## [The data]
------------

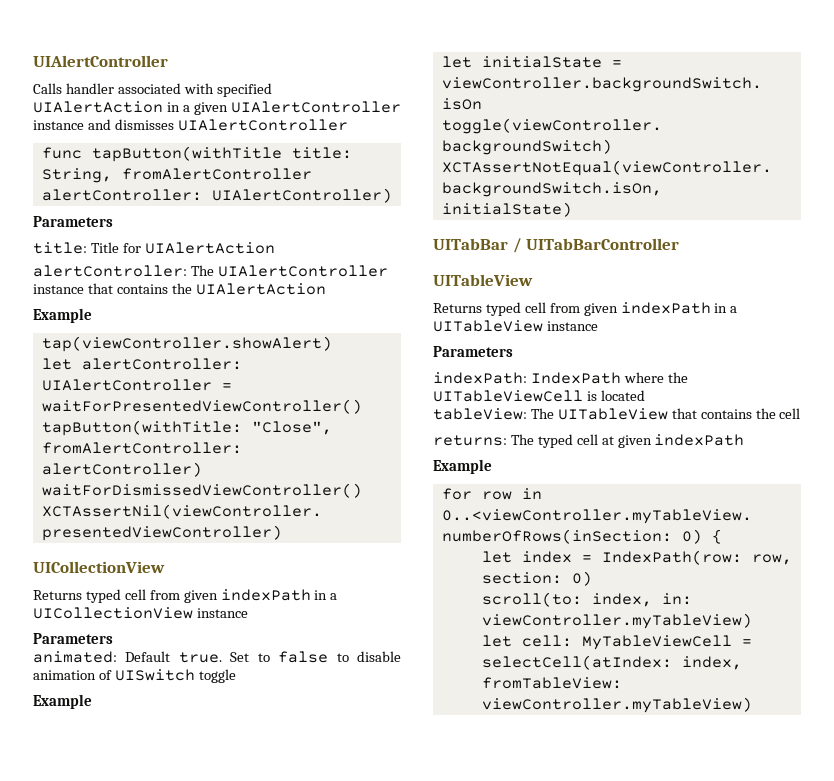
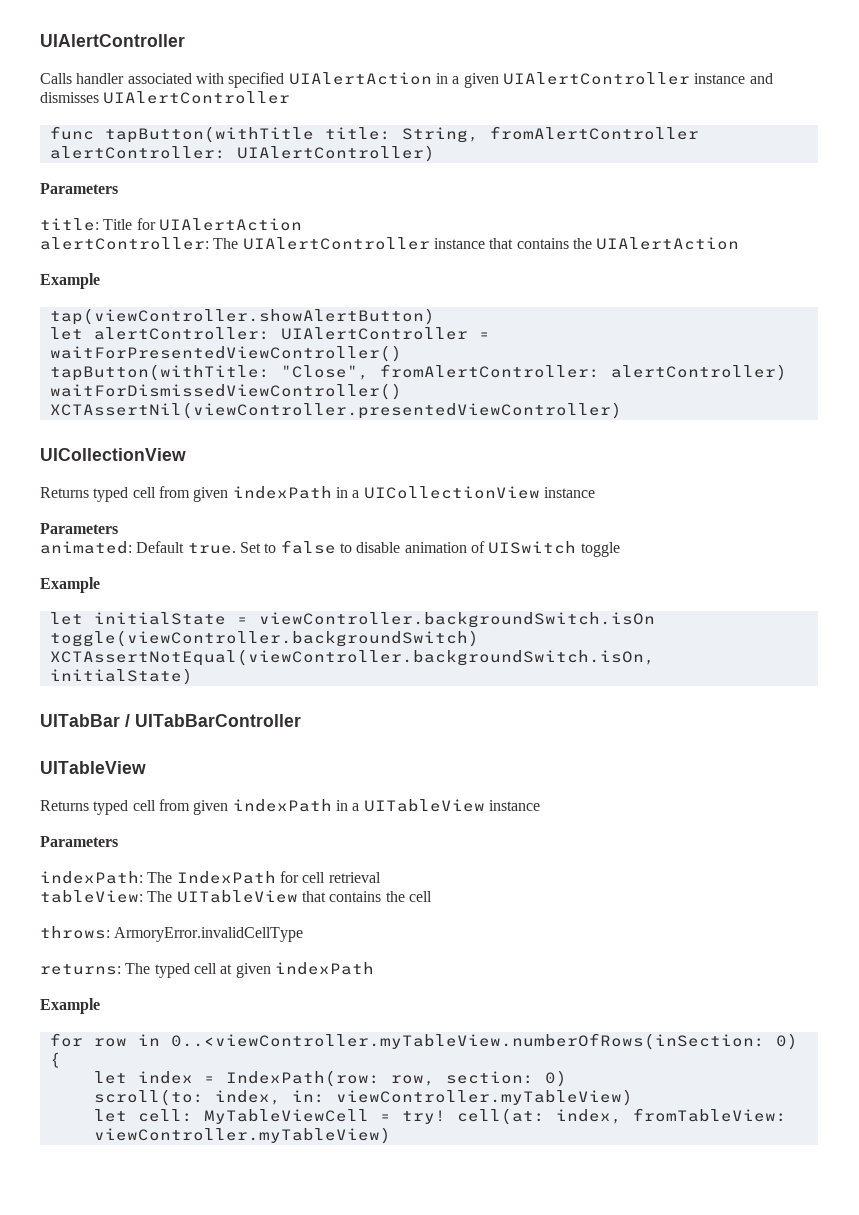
- tap(viewController.showAlert)
+ tap(viewController.showAlertButton)
- indexPath: IndexPath where the UITableViewCell is located
+ indexPath: The IndexPath for cell retrieval
+ throws: ArmoryError.invalidCellType
- let cell: MyTableViewCell = selectCell(atIndex: index, fromTableView: viewController.myTableView)
+ let cell: MyTableViewCell = try! cell(at: index, fromTableView: viewController.myTableView)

------------

## [Task details]
Gather from the data above every line with the string "viewController".

## [Solution below]
- tap(viewController.showAlert)
+ tap(viewController.showAlertButton)
- let cell: MyTableViewCell = selectCell(atIndex: index, fromTableView: viewController.myTableView)
+ let cell: MyTableViewCell = try! cell(at: index, fromTableView: viewController.myTableView)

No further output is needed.